Terence Teo, the owner of Cape of Good Hope Gallery, does wonderful abstract paintings, including one of Tembusu trees in the Botanic Gardens. He stuck to a dark palette, using traditional Chinese ink and colour but in a modern abstract concept.

I can’t afford the prices of 1st generation artists and have been really focusing on 2nd generation artists instead. Recently, I’ve started looking to 3rd generation artists’ works due to affordability!


“Do you also collect works of younger artists?

I haven’t collected many works of younger artists as I feel that they are priced quite expensively for their age/experience. That said, however, my recent favorite piece is a drawing by Vincent Leow, who can be categorized as A 3rd generation ARTIST I believe. I rarely buy contemporary works but this one really attracted me. It is oil on paper of a gardener working with his hands. I guess the implicit idea of toil and labour spoke to me.

I recently bought a Mick Saylom painting from Art Loft titled ‘Helium Parade. It is something different from the other pieces in my collection but I like the movement in the painting. It’s fun and I appreciate the fine lines and details by the artist. I thought that it would be something that my boys would appreciate as it reminds them of a balloon man! There is a more satirical underlying tone to the piece, as if the artist was trying to tell us how we are all puppets and being played by society.


How has art influenced your family’s life?

Art has definitely made me poorer! On a serious note, the aesthetics of art does play a part in enriching my life. I react to each painting differently every day, and somehow, things seem more complete with a visual-emotion stimulation.
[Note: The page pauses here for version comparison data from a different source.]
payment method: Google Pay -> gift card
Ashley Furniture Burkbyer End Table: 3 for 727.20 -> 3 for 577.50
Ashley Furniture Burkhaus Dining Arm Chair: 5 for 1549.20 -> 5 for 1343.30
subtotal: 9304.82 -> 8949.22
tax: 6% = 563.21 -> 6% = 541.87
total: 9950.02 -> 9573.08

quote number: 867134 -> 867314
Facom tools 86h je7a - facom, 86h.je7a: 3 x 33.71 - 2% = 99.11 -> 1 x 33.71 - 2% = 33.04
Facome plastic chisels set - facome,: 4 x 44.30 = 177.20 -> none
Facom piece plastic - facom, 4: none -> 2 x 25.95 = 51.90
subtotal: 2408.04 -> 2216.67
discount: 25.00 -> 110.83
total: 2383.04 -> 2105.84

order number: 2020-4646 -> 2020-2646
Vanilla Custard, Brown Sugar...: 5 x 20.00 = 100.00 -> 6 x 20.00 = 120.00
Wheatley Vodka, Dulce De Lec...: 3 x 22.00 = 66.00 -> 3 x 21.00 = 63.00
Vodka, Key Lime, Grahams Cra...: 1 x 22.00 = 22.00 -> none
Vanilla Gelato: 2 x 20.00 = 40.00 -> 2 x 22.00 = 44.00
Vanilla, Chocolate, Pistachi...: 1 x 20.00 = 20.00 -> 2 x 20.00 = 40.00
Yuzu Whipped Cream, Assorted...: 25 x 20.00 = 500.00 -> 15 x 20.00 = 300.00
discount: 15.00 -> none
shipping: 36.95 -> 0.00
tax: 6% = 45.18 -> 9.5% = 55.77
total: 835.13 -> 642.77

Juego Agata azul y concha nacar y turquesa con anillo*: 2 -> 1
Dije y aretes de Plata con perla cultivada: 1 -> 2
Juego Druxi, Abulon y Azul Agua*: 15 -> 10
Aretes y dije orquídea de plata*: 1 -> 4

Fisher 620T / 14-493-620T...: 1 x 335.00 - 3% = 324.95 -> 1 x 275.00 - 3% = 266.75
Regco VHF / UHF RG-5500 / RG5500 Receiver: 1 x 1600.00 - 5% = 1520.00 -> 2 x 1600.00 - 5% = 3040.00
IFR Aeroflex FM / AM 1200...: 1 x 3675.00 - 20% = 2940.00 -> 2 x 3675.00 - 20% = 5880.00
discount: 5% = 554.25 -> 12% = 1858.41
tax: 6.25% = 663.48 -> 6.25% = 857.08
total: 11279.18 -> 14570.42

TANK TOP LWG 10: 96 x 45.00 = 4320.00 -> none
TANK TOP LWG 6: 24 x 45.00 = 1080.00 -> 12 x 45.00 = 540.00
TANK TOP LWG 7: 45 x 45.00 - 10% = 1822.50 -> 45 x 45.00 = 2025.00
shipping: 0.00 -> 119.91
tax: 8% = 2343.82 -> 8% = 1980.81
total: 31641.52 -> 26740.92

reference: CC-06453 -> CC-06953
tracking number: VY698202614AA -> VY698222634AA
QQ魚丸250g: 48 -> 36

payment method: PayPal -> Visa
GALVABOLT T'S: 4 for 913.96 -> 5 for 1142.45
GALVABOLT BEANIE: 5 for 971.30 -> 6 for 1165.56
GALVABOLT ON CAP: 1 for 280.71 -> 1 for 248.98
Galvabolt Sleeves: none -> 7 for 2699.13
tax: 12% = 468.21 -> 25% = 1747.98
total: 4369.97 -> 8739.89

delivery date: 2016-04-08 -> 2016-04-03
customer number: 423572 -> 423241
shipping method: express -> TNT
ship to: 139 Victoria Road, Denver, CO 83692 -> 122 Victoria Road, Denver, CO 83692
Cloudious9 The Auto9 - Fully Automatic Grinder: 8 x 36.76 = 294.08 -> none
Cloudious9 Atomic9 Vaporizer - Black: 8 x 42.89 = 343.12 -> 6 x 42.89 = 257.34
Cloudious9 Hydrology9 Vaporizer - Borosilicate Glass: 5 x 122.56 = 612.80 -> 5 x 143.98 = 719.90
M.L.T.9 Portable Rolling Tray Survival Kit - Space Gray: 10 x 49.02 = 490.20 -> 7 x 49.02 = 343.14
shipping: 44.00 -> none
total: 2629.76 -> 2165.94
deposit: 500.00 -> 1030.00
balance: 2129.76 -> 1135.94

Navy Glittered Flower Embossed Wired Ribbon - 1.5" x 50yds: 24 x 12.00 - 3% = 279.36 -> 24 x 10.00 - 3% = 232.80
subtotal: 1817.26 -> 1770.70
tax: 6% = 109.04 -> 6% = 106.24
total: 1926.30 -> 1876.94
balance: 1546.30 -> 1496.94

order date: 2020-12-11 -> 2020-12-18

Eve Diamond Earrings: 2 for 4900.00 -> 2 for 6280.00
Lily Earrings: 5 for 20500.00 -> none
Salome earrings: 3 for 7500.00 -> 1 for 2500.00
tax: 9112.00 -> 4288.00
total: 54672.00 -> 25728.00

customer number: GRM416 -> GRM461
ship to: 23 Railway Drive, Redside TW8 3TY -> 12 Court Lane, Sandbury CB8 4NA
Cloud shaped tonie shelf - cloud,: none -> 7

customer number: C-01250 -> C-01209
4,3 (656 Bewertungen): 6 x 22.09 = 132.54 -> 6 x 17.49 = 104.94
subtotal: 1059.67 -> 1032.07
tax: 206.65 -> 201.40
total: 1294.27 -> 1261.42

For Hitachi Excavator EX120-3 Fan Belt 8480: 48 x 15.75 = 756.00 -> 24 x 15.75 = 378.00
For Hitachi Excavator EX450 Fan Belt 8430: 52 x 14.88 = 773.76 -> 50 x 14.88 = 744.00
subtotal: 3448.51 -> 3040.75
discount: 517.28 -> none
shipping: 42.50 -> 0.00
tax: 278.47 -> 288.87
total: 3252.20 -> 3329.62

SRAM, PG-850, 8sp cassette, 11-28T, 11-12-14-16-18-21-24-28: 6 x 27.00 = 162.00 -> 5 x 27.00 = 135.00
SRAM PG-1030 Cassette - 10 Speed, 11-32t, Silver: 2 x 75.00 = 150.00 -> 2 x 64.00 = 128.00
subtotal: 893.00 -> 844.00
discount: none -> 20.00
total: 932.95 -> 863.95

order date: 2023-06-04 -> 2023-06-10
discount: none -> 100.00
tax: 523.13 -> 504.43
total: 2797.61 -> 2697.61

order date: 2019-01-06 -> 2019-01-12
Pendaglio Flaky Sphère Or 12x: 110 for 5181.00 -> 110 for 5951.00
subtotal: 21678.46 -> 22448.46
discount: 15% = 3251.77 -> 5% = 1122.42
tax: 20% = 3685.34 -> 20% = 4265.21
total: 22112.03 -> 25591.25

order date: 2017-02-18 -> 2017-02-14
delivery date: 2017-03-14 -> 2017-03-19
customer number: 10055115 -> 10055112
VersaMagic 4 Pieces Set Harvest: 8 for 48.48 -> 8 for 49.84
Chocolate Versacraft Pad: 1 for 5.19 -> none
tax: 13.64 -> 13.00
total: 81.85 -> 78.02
My kids seem to understand without us having to tell them that our art collection is expensive, they draw and scribble all over the wall, on the table pedestal, but somehow they keep off the art pieces! My four year old son likes drawing and he uses blu tac to stick his own drawings on the wall, alongside our art pieces.

We used to bring the boys to Art Stage and Affordable Art Fair. However, they are getting too restless recently so we don’t bring them along when we are catching up with museum and gallery exhibitions.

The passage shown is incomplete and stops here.